→ **Exercise objective**: Everything in the data below is left aside except the lines from the one containing "[87,194,302,207] GraphQL resolver" through the one containing "[76,527,104,538] Run ->"; repeat those exactly.

------ Records for this exercise

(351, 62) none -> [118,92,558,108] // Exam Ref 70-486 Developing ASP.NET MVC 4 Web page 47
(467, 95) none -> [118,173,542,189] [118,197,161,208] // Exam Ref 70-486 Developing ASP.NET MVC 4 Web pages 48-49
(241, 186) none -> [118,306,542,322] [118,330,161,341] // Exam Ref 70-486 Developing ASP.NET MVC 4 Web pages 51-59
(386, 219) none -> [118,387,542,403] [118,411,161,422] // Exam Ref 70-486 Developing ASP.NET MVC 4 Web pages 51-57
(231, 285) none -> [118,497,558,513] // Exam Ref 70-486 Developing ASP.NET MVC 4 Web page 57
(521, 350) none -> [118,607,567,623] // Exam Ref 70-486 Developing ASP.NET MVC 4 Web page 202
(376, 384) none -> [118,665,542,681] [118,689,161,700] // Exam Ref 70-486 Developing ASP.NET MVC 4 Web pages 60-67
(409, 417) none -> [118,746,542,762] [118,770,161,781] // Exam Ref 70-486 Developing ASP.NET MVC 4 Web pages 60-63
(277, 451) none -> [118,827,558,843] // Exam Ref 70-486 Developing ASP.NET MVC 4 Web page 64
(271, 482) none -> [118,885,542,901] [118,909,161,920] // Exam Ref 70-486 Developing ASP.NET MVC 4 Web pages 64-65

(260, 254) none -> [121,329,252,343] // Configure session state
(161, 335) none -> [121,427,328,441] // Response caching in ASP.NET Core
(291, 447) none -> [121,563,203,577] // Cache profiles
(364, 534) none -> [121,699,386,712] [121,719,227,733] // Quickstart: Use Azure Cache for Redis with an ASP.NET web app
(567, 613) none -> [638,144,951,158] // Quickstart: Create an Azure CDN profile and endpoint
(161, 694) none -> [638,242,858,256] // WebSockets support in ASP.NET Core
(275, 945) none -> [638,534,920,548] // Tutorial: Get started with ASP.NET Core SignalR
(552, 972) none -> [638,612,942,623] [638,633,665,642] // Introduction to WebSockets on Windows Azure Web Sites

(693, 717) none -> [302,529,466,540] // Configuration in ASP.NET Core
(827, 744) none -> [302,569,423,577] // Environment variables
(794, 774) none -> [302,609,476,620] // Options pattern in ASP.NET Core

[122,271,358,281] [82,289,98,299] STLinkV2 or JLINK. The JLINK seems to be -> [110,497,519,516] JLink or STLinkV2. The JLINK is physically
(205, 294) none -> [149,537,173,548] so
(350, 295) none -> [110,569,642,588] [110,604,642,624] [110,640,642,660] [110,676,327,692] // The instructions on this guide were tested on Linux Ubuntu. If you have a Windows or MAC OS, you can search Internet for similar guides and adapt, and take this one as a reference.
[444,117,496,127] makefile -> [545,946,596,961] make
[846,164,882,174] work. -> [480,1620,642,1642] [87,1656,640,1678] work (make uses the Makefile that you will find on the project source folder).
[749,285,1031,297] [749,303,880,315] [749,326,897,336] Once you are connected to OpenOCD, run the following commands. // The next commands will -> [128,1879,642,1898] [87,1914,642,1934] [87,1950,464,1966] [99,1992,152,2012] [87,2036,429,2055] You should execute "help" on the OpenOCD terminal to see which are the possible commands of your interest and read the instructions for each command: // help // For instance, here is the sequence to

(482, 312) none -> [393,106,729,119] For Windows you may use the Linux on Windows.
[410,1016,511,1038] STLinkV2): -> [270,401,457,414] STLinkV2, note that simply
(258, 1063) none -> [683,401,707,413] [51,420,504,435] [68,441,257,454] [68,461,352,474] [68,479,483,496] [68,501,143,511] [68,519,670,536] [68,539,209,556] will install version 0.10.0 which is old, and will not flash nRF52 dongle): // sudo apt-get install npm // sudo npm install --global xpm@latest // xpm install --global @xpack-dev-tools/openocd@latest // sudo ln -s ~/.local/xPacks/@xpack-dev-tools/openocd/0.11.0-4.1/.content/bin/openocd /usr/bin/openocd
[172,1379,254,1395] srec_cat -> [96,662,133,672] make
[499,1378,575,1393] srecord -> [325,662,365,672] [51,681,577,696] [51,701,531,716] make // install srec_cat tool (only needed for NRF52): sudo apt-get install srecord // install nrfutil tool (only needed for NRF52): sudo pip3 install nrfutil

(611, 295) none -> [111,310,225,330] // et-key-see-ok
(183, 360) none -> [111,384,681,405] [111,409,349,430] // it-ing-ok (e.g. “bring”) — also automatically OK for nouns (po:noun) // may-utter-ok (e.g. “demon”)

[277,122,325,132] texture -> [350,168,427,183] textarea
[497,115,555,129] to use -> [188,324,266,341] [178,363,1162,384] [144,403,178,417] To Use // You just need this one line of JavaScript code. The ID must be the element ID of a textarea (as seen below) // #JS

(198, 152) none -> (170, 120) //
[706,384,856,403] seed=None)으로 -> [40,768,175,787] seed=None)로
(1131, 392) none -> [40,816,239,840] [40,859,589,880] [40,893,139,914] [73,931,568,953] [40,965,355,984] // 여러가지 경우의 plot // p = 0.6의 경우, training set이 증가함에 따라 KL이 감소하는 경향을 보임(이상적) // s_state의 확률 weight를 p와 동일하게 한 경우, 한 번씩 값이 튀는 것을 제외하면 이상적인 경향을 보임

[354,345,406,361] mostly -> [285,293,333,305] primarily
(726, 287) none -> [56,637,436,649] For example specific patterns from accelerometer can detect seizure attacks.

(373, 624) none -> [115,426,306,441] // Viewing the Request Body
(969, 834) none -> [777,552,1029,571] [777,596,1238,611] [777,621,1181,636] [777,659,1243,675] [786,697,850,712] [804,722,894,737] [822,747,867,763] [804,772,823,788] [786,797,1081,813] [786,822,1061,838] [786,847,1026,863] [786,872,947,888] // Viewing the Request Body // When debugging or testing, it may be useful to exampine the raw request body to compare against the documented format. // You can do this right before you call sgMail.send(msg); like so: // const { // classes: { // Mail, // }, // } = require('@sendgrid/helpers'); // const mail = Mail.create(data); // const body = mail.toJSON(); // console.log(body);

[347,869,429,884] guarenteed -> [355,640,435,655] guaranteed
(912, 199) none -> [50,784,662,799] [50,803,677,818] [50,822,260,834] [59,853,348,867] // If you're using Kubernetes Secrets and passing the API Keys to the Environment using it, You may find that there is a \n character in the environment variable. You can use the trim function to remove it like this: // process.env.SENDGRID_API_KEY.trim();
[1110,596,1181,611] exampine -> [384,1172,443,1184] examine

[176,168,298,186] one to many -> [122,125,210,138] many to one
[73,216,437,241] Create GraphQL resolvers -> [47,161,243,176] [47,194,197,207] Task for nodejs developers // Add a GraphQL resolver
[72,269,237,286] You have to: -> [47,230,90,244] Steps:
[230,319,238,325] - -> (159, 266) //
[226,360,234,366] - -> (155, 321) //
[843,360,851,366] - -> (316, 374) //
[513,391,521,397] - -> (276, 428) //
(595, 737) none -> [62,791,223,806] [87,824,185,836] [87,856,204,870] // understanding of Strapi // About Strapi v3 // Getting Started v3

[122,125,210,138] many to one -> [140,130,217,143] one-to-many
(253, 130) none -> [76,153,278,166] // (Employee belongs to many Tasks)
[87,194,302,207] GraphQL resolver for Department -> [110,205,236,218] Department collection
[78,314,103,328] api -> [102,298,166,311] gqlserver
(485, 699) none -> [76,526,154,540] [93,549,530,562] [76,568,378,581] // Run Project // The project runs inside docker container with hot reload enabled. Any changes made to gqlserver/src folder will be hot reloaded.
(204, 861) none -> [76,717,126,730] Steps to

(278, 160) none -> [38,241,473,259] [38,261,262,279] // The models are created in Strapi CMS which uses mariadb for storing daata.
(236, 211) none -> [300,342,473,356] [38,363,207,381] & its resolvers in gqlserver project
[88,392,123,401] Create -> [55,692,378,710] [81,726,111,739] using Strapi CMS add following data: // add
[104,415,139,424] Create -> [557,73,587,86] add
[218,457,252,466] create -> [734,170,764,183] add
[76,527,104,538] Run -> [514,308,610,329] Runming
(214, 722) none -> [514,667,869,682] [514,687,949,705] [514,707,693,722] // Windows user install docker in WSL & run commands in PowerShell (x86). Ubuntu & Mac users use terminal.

------------

→ **Completed exercise**:
[87,194,302,207] GraphQL resolver for Department -> [110,205,236,218] Department collection
[78,314,103,328] api -> [102,298,166,311] gqlserver
(485, 699) none -> [76,526,154,540] [93,549,530,562] [76,568,378,581] // Run Project // The project runs inside docker container with hot reload enabled. Any changes made to gqlserver/src folder will be hot reloaded.
(204, 861) none -> [76,717,126,730] Steps to

(278, 160) none -> [38,241,473,259] [38,261,262,279] // The models are created in Strapi CMS which uses mariadb for storing daata.
(236, 211) none -> [300,342,473,356] [38,363,207,381] & its resolvers in gqlserver project
[88,392,123,401] Create -> [55,692,378,710] [81,726,111,739] using Strapi CMS add following data: // add
[104,415,139,424] Create -> [557,73,587,86] add
[218,457,252,466] create -> [734,170,764,183] add
[76,527,104,538] Run -> [514,308,610,329] Runming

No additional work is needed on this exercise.